Without the pictures, copy all the entries below exactly.

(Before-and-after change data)

++++++++++++++++++++

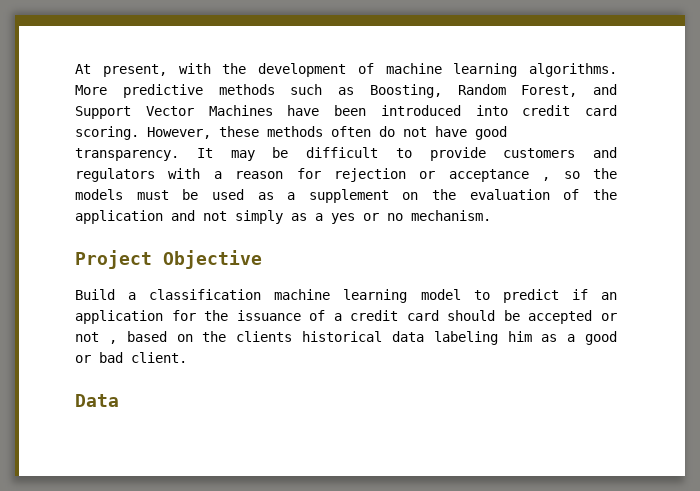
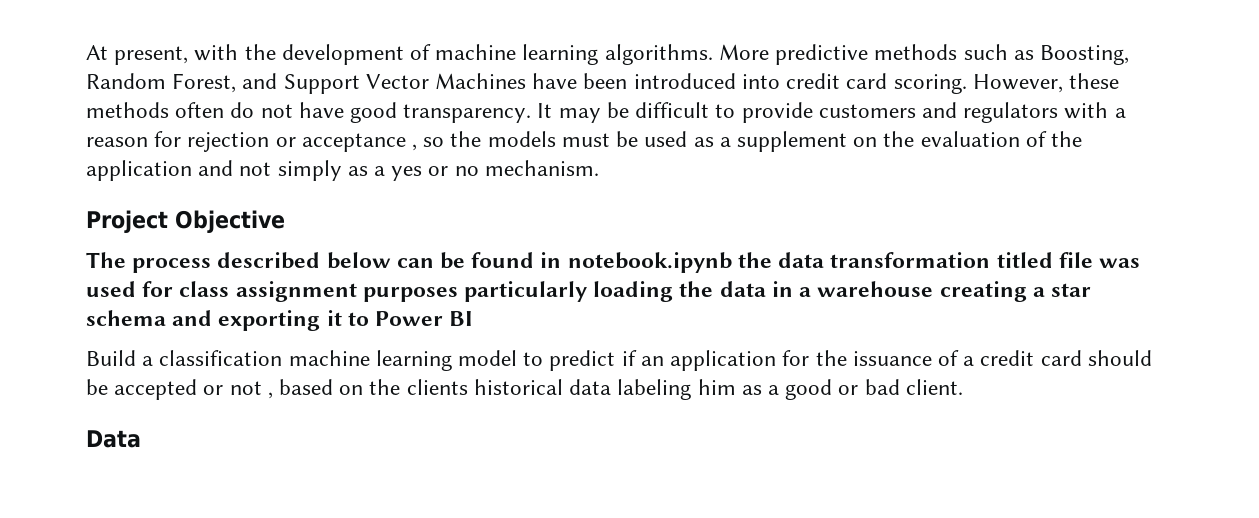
+ The process described below can be found in notebook.ipynb the data transformation titled file was used for class assignment purposes particularly loading the data in a warehouse creating a star schema and exporting it to Power BI

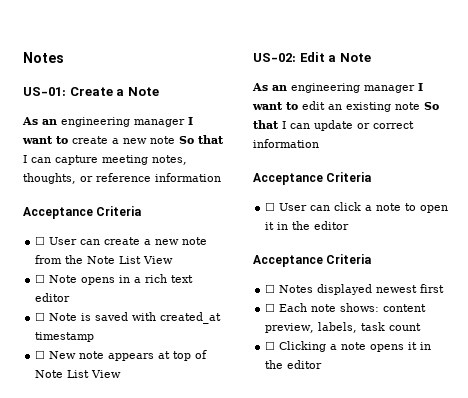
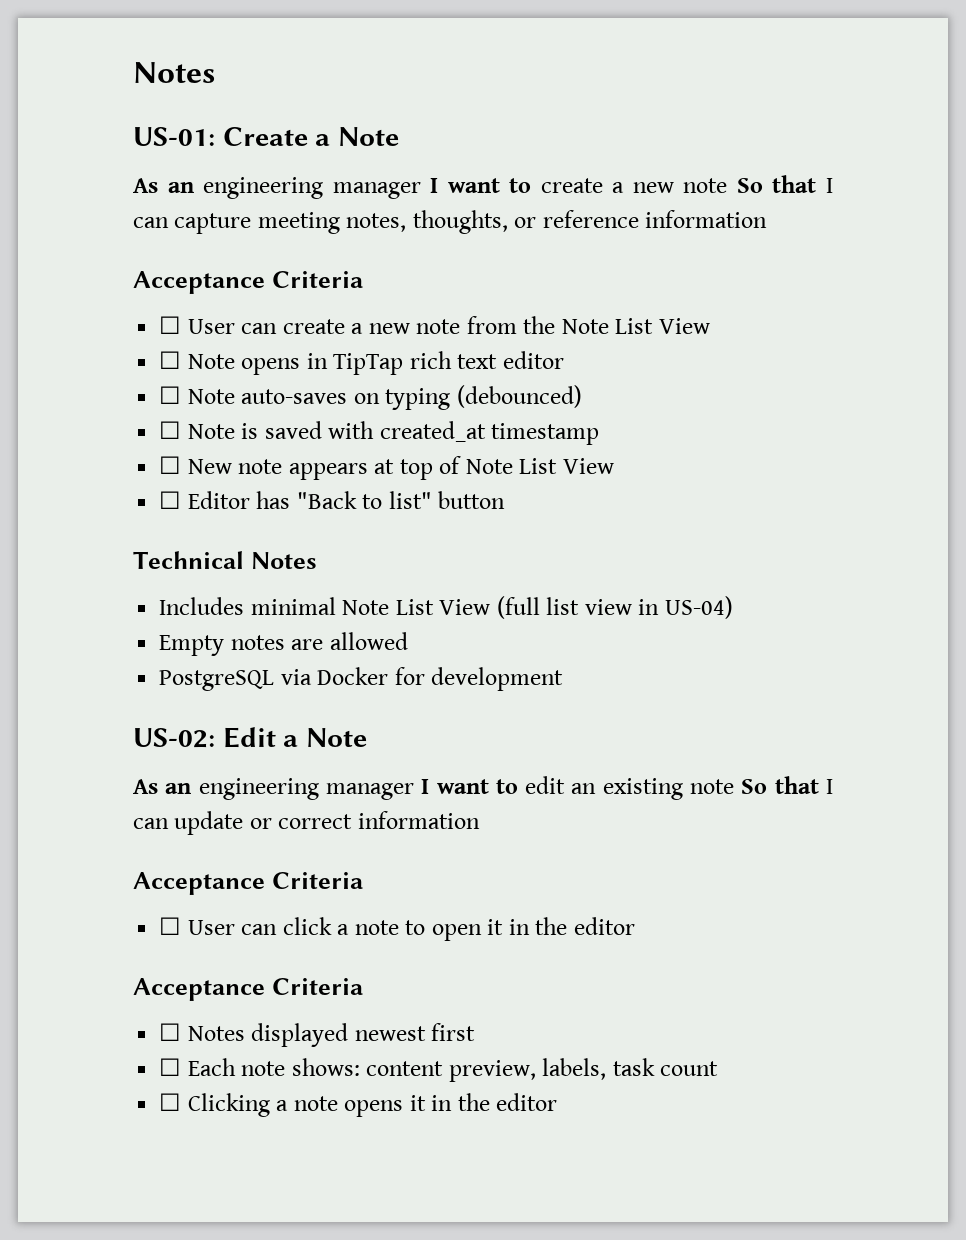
- ☐ Note opens in a rich text editor
+ ☐ Note opens in TipTap rich text editor
+ ☐ Note auto-saves on typing (debounced)
+ ☐ Editor has "Back to list" button
+ Technical Notes
+ Includes minimal Note List View (full list view in US-04)
+ Empty notes are allowed
+ PostgreSQL via Docker for development

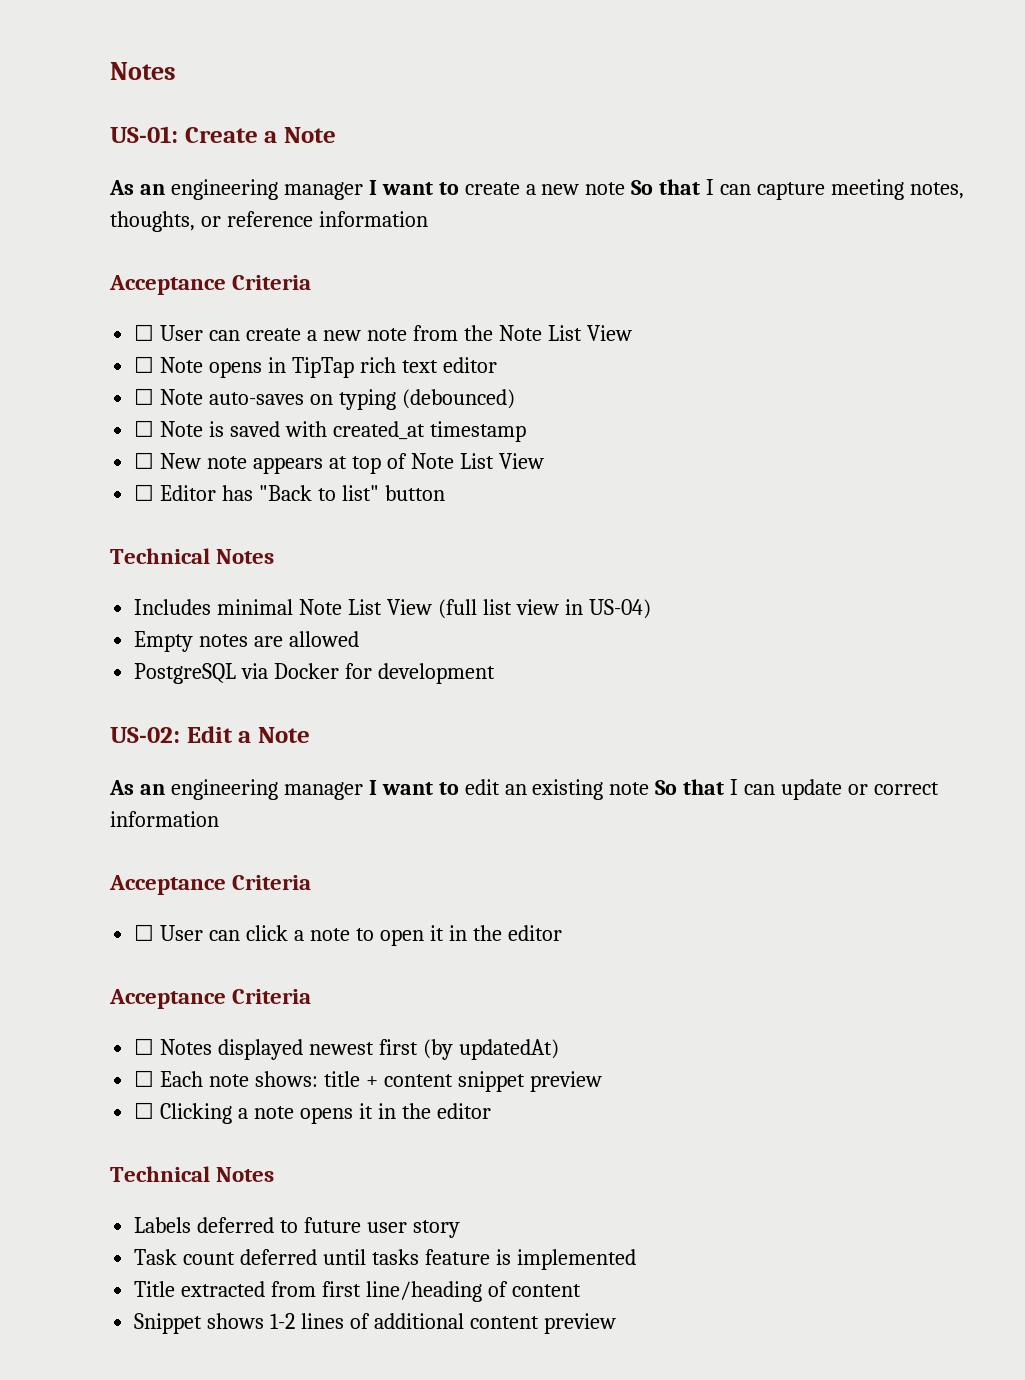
- ☐ Notes displayed newest first
+ ☐ Notes displayed newest first (by updatedAt)
- ☐ Each note shows: content preview, labels, task count
+ ☐ Each note shows: title + content snippet preview
  ☐ Clicking a note opens it in the editor
+ Technical Notes
+ Labels deferred to future user story
+ Task count deferred until tasks feature is implemented
+ Title extracted from first line/heading of content
+ Snippet shows 1-2 lines of additional content preview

++++++++++++++++++++

== Written answer ==
+ The process described below can be found in notebook.ipynb the data transformation titled file was used for class assignment purposes particularly loading the data in a warehouse creating a star schema and exporting it to Power BI

- ☐ Note opens in a rich text editor
+ ☐ Note opens in TipTap rich text editor
+ ☐ Note auto-saves on typing (debounced)
+ ☐ Editor has "Back to list" button
+ Technical Notes
+ Includes minimal Note List View (full list view in US-04)
+ Empty notes are allowed
+ PostgreSQL via Docker for development

- ☐ Notes displayed newest first
+ ☐ Notes displayed newest first (by updatedAt)
- ☐ Each note shows: content preview, labels, task count
+ ☐ Each note shows: title + content snippet preview
  ☐ Clicking a note opens it in the editor
+ Technical Notes
+ Labels deferred to future user story
+ Task count deferred until tasks feature is implemented
+ Title extracted from first line/heading of content
+ Snippet shows 1-2 lines of additional content preview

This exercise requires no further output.